Academic Minute Podcast
Kimia Ghobadi, Johns Hopkins University – One Size Doesn’t Fit All: An AI Approach to Healthier Eating
A.I. has been getting mixed press lately, but can it help us become healthier?
Kimia Ghobadi is a John C. Malone Assistant Professor in the Department of Civil and Systems Engineering at Johns Hopkins Whiting School of Engineering and an associate director of its Center for Systems Science and Engineering.
Her research focuses on using mathematical models, optimization techniques, and data analytics to solve problems in complex systems, particularly in healthcare and medical decision-making environments. She develops models and solution techniques in inverse optimization, mixed-integer programming, and online algorithms. Current projects include inverse optimization models for personalized diets and radiation therapy treatment plans, capacity management and resource allocation for healthcare systems, COVID-19 simulation and analytics, hospital scheduling and process efficiency, mobility in frail and elderly patients, and smart ICUs.
Before joining JHU in 2019, Ghobadi was a postdoctoral fellow at MIT Sloan School of Management and collaborated closely with the Massachusetts General Hospital on improving healthcare operations.
One Size Doesn’t Fit All: An AI Approach to Healthier Eating
Everyone knows that diets are hard. Changing how and what we eat—either for weight loss or to manage symptoms of chronic illnesses—is challenging. Some studies show that more than 80% of people who try to follow diets fall back into their old ways quickly.
One reason this happens is that one-size-fits-all nutrition plans don’t consider people’s actual food preferences, lifestyles, and habits.

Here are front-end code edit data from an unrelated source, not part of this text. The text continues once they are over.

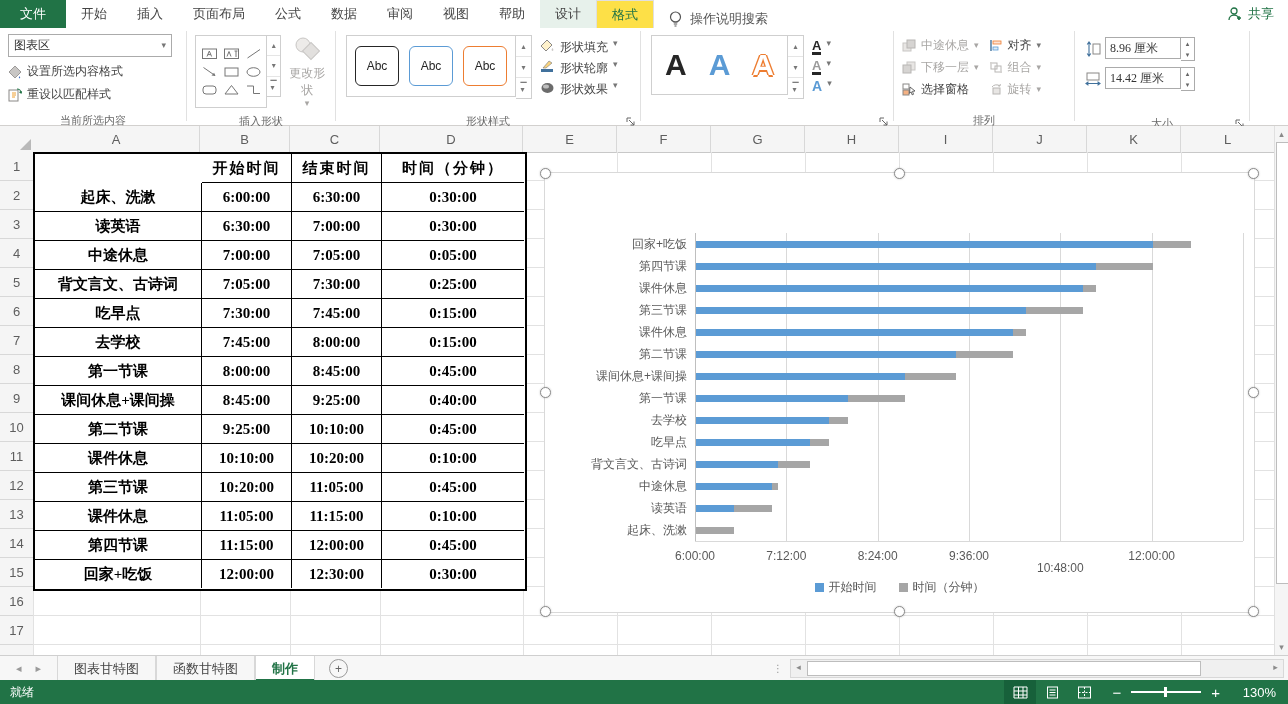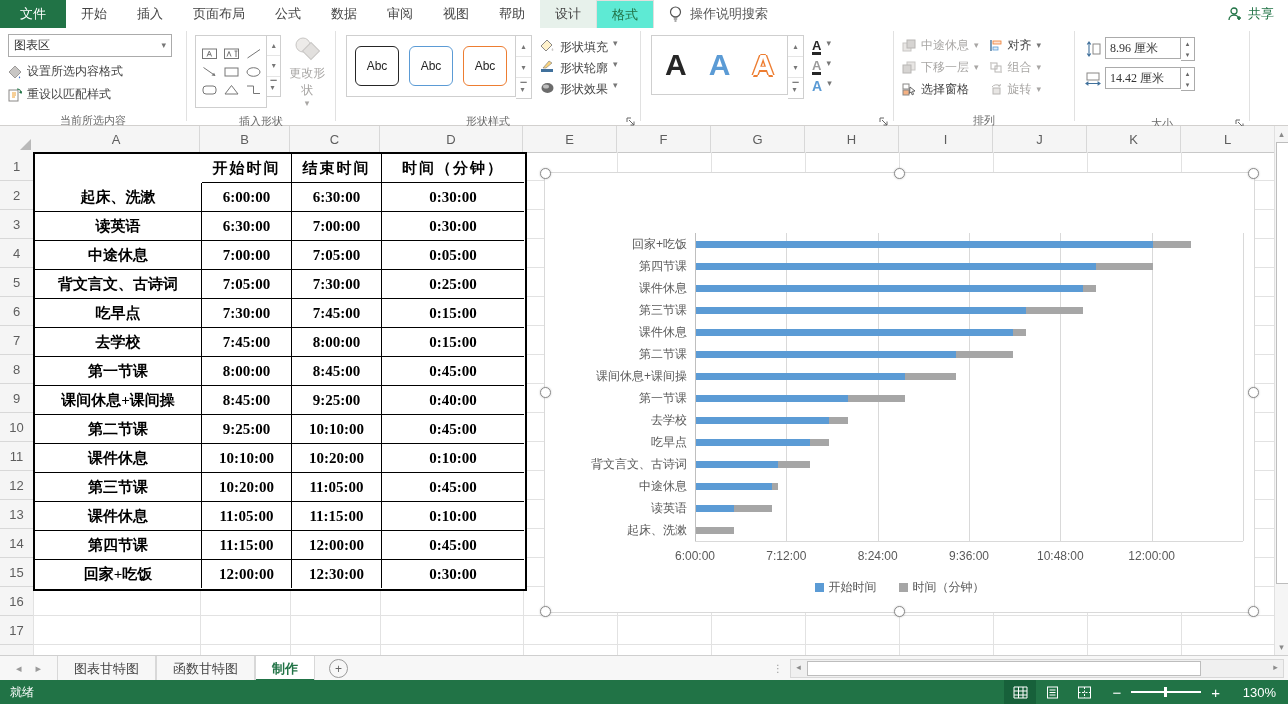"格式" .tab.active { background: #5eead4 -> #fde047 }
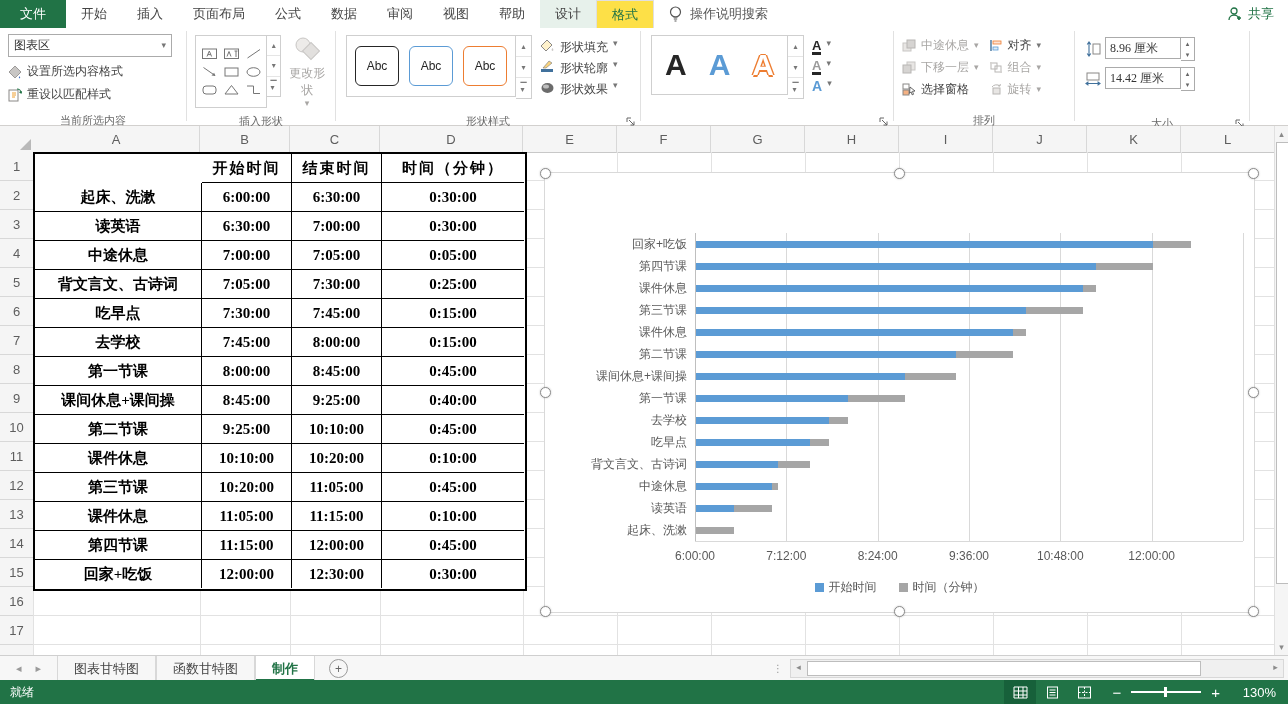"操作说明搜索" .tellme { align-items: center -> flex-end }
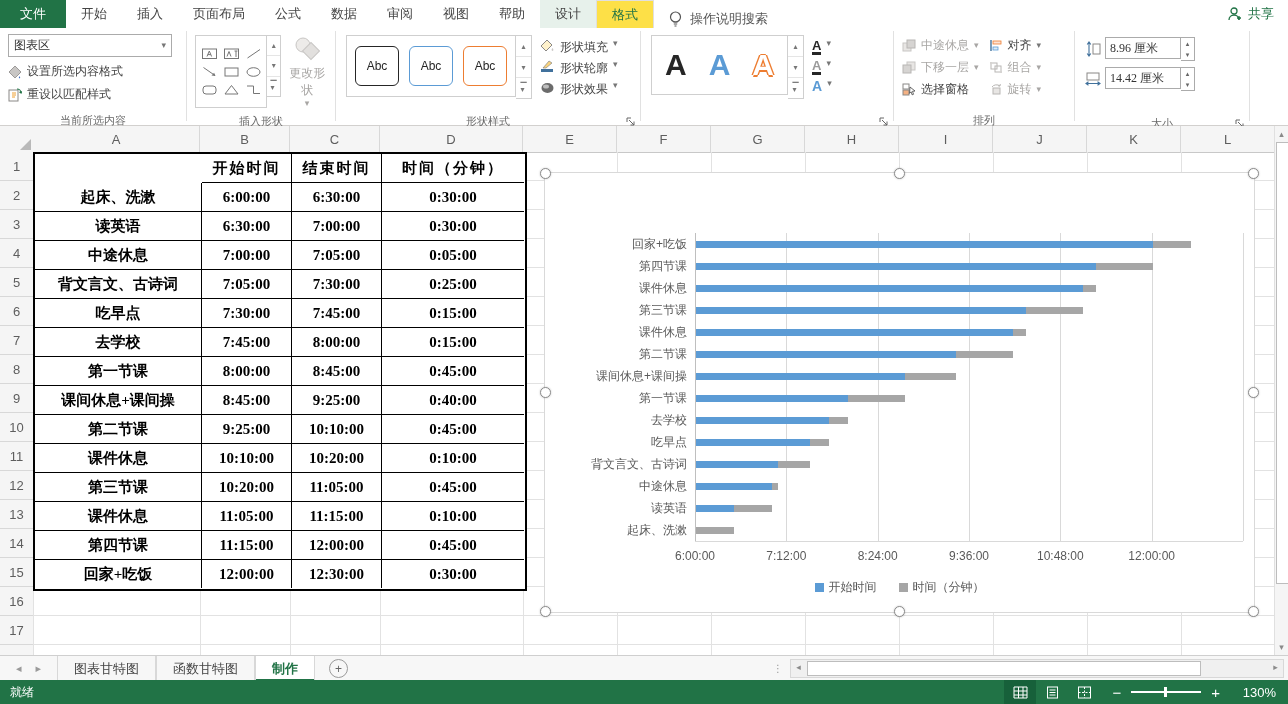"10:48:00" div.tick { top: 376px -> 388px }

Artificial intelligence can help. Using an AI process called inverse optimization, my team is customizing diet plans to account for people’s tastes and habits, increasing the chance that healthier approaches stick. We believe the key lies not in telling people what they should or shouldn’t be eating, but in helping them find the best achievable diet that considers what they enjoy eating, what is available to them, and more.
Unlike traditional optimization, which uses math to the model decision-making process and find the best possible decision, or machine learning, which replicates prior behavior, we start with both what they need to achieve and what the person is already doing, and create a realistic goal based on that.
Our approach combines the ideal–what the patients should be doing to lower their salt or sugar intake, for instance–with the practical–what they actually do in real life. The result is a series of individualized plans that begin with food choices that align closely with people’s daily habits, and gently guide them over time in a healthier direction.
We are currently developing an interactive website where patients can view and customize diets.
The ultimate goal is to enable data-driven diet personalization that helps people be successful in eating more healthfully.